• Exercise description
Search the data for the string "height" and gather each line it is in.

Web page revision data
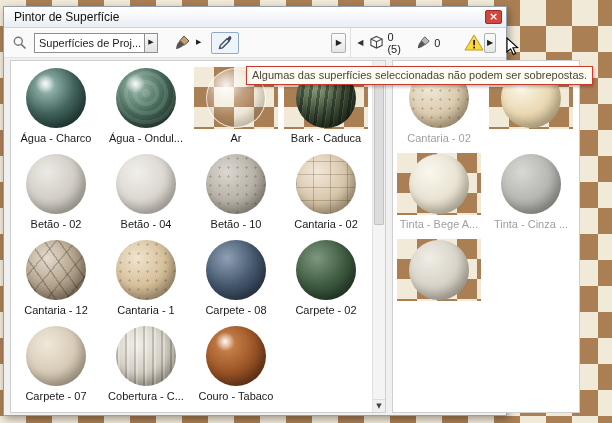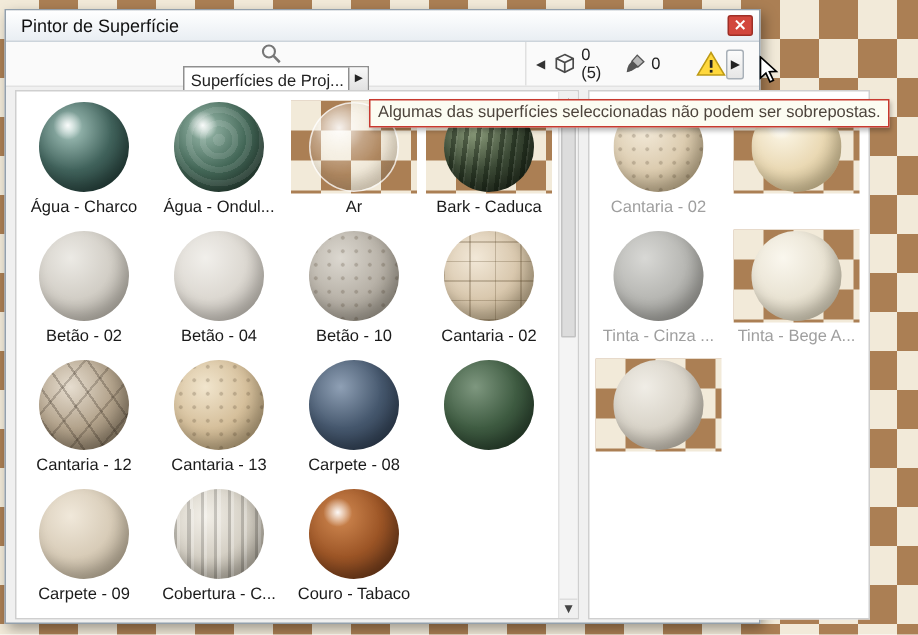--- a/index.html
+++ b/index.html
@@ -26,21 +26,21 @@
     border:1px solid #9e2f26; border-radius:2px;
     display:flex; align-items:center; justify-content:center; cursor:default;
   }
   .closebtn span{ color:#fff; font-size:11px; line-height:10px; font-weight:bold;
     font-family:"DejaVu Sans", sans-serif; }
   .toolbar{
     position:absolute; left:0; top:21px; right:0; height:30px;
     background:#fafafa; border-bottom:1px solid #e2e2e2;
     display:flex; align-items:center;
   }
-  .tb-left{ width:381px; display:flex; align-items:center; padding-left:8px; height:100%;flex-direction:column; }
+  .tb-left{ width:381px; display:flex; align-items:center; padding-left:8px; height:100%; }
   .tb-right{ flex:1; display:flex; align-items:center; height:100%;
     border-left:1px solid #e0e0e0; padding:0 6px 0 4px; }
   .spacer{ flex:1; }
   .icon{ display:inline-flex; align-items:center; justify-content:center; }
   .combo{
     margin-left:6px; width:124px; height:20px; background:#fff;
     border:1px solid #8f8f8f; display:flex; align-items:stretch;
   }
   .combo-text{ flex:1; font-size:11px; color:#222; padding:3px 0 0 4px;
     white-space:nowrap; overflow:hidden; }
@@ -254,38 +254,39 @@
           <div class="cell">
             <div class="sphere-wrap">
               <div class="sphere" style="background-image: repeating-linear-gradient(55deg, rgba(40, 30, 20, 0.25) 0px, rgba(40, 30, 20, 0.25) 1.5px, rgba(0, 0, 0, 0) 1.5px, rgba(0, 0, 0, 0) 12px), repeating-linear-gradient(-50deg, rgba(40, 30, 20, 0.22) 0px, rgba(40, 30, 20, 0.22) 1.5px, rgba(0, 0, 0, 0) 1.5px, rgba(0, 0, 0, 0) 15px), radial-gradient(circle at 35% 30%, rgb(230, 221, 207) 0%, rgb(179, 163, 140) 48%, rgb(106, 93, 73) 100%); background-size: 100% 100%, 100% 100%, 100% 100%;"></div>
             </div>
             <div class="mat-label">Cantaria - 12</div>
           </div>
           <div class="cell">
             <div class="sphere-wrap">
               <div class="sphere" style="background-image: radial-gradient(rgba(60, 45, 25, 0.22) 18%, rgba(0, 0, 0, 0) 22%), radial-gradient(circle at 35% 30%, rgb(241, 229, 205) 0%, rgb(214, 192, 156) 48%, rgb(148, 128, 92) 100%); background-size: 9px 9px, 100% 100%;"></div>
             </div>
-            <div class="mat-label">Cantaria - 13</div>
+            <div class="mat-label">Cantaria - 1</div>
           </div>
           <div class="cell">
             <div class="sphere-wrap">
               <div class="sphere" style="background-image: radial-gradient(circle at 35% 30%, rgb(143, 160, 181) 0%, rgb(70, 88, 110) 48%, rgb(28, 40, 56) 100%); background-size: 100% 100%;"></div>
             </div>
             <div class="mat-label">Carpete - 08</div>
           </div>
           <div class="cell">
             <div class="sphere-wrap">
               <div class="sphere" style="background-image: radial-gradient(circle at 35% 30%, rgb(126, 151, 127) 0%, rgb(63, 92, 66) 48%, rgb(22, 39, 26) 100%); background-size: 100% 100%;"></div>
             </div>
+            <div class="mat-label">Carpete - 02</div>
           </div>
           <div class="cell">
             <div class="sphere-wrap">
               <div class="sphere" style="background-image: radial-gradient(circle at 35% 30%, rgb(240, 232, 218) 0%, rgb(216, 204, 184) 48%, rgb(154, 142, 120) 100%); background-size: 100% 100%;"></div>
             </div>
-            <div class="mat-label">Carpete - 09</div>
+            <div class="mat-label">Carpete - 07</div>
           </div>
           <div class="cell">
             <div class="sphere-wrap">
               <div class="sphere" style="background-image: repeating-linear-gradient(90deg, rgba(0, 0, 0, 0.16) 0px, rgba(0, 0, 0, 0.16) 2px, rgba(255, 255, 255, 0.25) 2px, rgba(255, 255, 255, 0.25) 4px, rgba(0, 0, 0, 0) 4px, rgba(0, 0, 0, 0) 9px), radial-gradient(circle at 35% 30%, rgb(242, 239, 232) 0%, rgb(213, 208, 197) 48%, rgb(147, 141, 128) 100%); background-size: 100% 100%, 100% 100%;"></div>
             </div>
             <div class="mat-label">Cobertura - C...</div>
           </div>
           <div class="cell">
             <div class="sphere-wrap">
               <div class="sphere" style="background-image: radial-gradient(circle at 32% 26%, rgba(255, 255, 255, 0.95) 0%, rgba(255, 255, 255, 0) 16%), radial-gradient(circle at 35% 30%, rgb(210, 138, 82) 0%, rgb(156, 85, 38) 48%, rgb(74, 36, 16) 100%); background-size: 100% 100%, 100% 100%;"></div>
@@ -311,30 +312,30 @@
               <div class="sphere" style="background-image: radial-gradient(rgba(60, 45, 25, 0.22) 18%, rgba(0, 0, 0, 0) 22%), radial-gradient(circle at 35% 30%, rgb(243, 234, 217) 0%, rgb(220, 204, 176) 48%, rgb(158, 140, 104) 100%); background-size: 9px 9px, 100% 100%;"></div>
             </div>
             <div class="mat-label">Cantaria - 02</div>
           </div>
           <div class="cell">
             <div class="sphere-wrap checker">
               <div class="sphere" style="background-image: radial-gradient(circle at 32% 26%, rgba(255, 255, 255, 0.95) 0%, rgba(255, 255, 255, 0) 16%), radial-gradient(circle at 35% 30%, rgb(252, 247, 232) 0%, rgb(234, 217, 180) 48%, rgb(177, 159, 114) 100%); background-size: 100% 100%, 100% 100%;"></div>
             </div>
           </div>
           <div class="cell">
+            <div class="sphere-wrap checker">
+              <div class="sphere" style="background-image: radial-gradient(circle at 35% 30%, rgb(250, 247, 238) 0%, rgb(233, 227, 211) 48%, rgb(179, 171, 148) 100%); background-size: 100% 100%;"></div>
+            </div>
+            <div class="mat-label">Tinta - Bege A...</div>
+          </div>
+          <div class="cell">
             <div class="sphere-wrap">
               <div class="sphere" style="background-image: radial-gradient(circle at 35% 30%, rgb(216, 216, 213) 0%, rgb(183, 183, 179) 48%, rgb(128, 127, 122) 100%); background-size: 100% 100%;"></div>
             </div>
             <div class="mat-label">Tinta - Cinza ...</div>
-          </div>
-          <div class="cell">
-            <div class="sphere-wrap checker">
-              <div class="sphere" style="background-image: radial-gradient(circle at 35% 30%, rgb(250, 247, 238) 0%, rgb(233, 227, 211) 48%, rgb(179, 171, 148) 100%); background-size: 100% 100%;"></div>
-            </div>
-            <div class="mat-label">Tinta - Bege A...</div>
           </div>
           <div class="cell">
             <div class="sphere-wrap checker">
               <div class="sphere" style="background-image: radial-gradient(circle at 35% 30%, rgb(240, 237, 230) 0%, rgb(217, 212, 201) 48%, rgb(158, 151, 138) 100%); background-size: 100% 100%;"></div>
             </div>
           </div>
         </div>
     </div>
   </div>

• Written response
   .closebtn span{ color:#fff; font-size:11px; line-height:10px; font-weight:bold;
     position:absolute; left:0; top:21px; right:0; height:30px;
-  .tb-left{ width:381px; display:flex; align-items:center; padding-left:8px; height:100%;flex-direction:column; }
+  .tb-left{ width:381px; display:flex; align-items:center; padding-left:8px; height:100%; }
   .tb-right{ flex:1; display:flex; align-items:center; height:100%;
     margin-left:6px; width:124px; height:20px; background:#fff;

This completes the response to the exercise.